§ **What is required**:
A faithful copy of all the records is needed, with the pictures omitted.

§ **Data for analysis**:
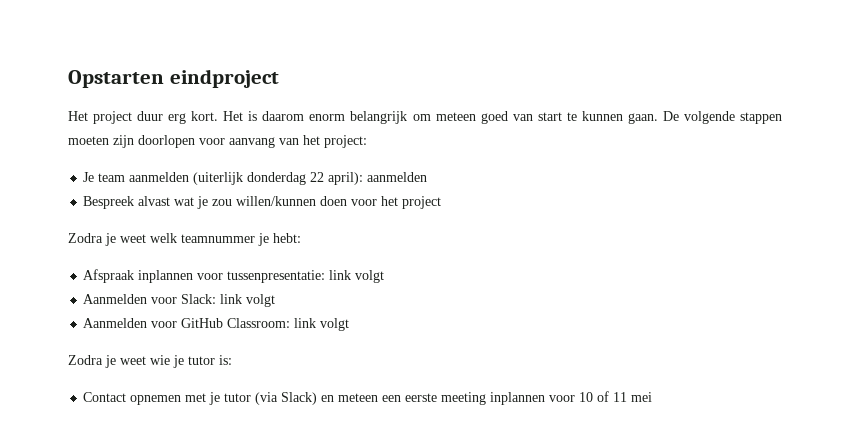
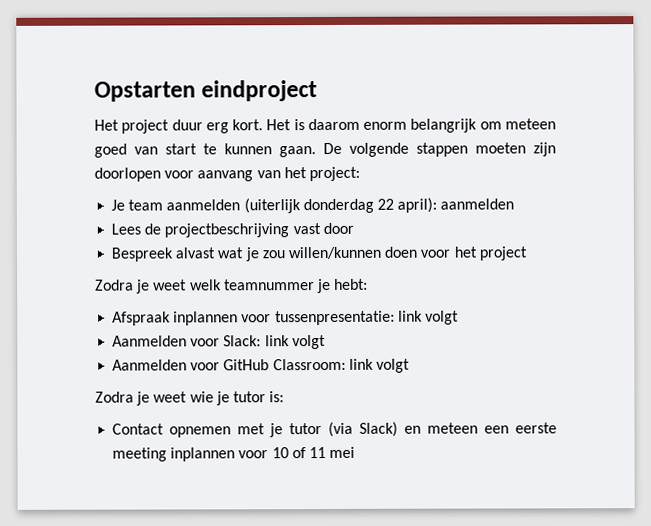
+ Lees de projectbeschrijving vast door

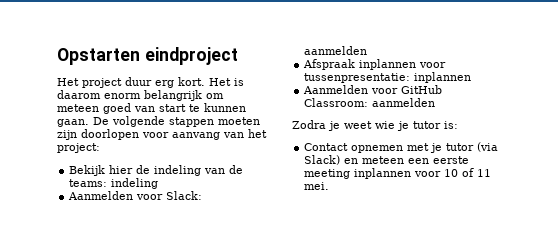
- Je team aanmelden (uiterlijk donderdag 22 april): aanmelden
- Lees de projectbeschrijving vast door
- Bespreek alvast wat je zou willen/kunnen doen voor het project
- Zodra je weet welk teamnummer je hebt:
- Afspraak inplannen voor tussenpresentatie: link volgt
- Aanmelden voor Slack: link volgt
+ Bekijk hier de indeling van de teams: indeling
+ Aanmelden voor Slack: aanmelden
+ Afspraak inplannen voor tussenpresentatie: inplannen
- Aanmelden voor GitHub Classroom: link volgt
+ Aanmelden voor GitHub Classroom: aanmelden
- Contact opnemen met je tutor (via Slack) en meteen een eerste meeting inplannen voor 10 of 11 mei
+ Contact opnemen met je tutor (via Slack) en meteen een eerste meeting inplannen voor 10 of 11 mei.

§ **Task answer**:
+ Lees de projectbeschrijving vast door

- Je team aanmelden (uiterlijk donderdag 22 april): aanmelden
- Lees de projectbeschrijving vast door
- Bespreek alvast wat je zou willen/kunnen doen voor het project
- Zodra je weet welk teamnummer je hebt:
- Afspraak inplannen voor tussenpresentatie: link volgt
- Aanmelden voor Slack: link volgt
+ Bekijk hier de indeling van de teams: indeling
+ Aanmelden voor Slack: aanmelden
+ Afspraak inplannen voor tussenpresentatie: inplannen
- Aanmelden voor GitHub Classroom: link volgt
+ Aanmelden voor GitHub Classroom: aanmelden
- Contact opnemen met je tutor (via Slack) en meteen een eerste meeting inplannen voor 10 of 11 mei
+ Contact opnemen met je tutor (via Slack) en meteen een eerste meeting inplannen voor 10 of 11 mei.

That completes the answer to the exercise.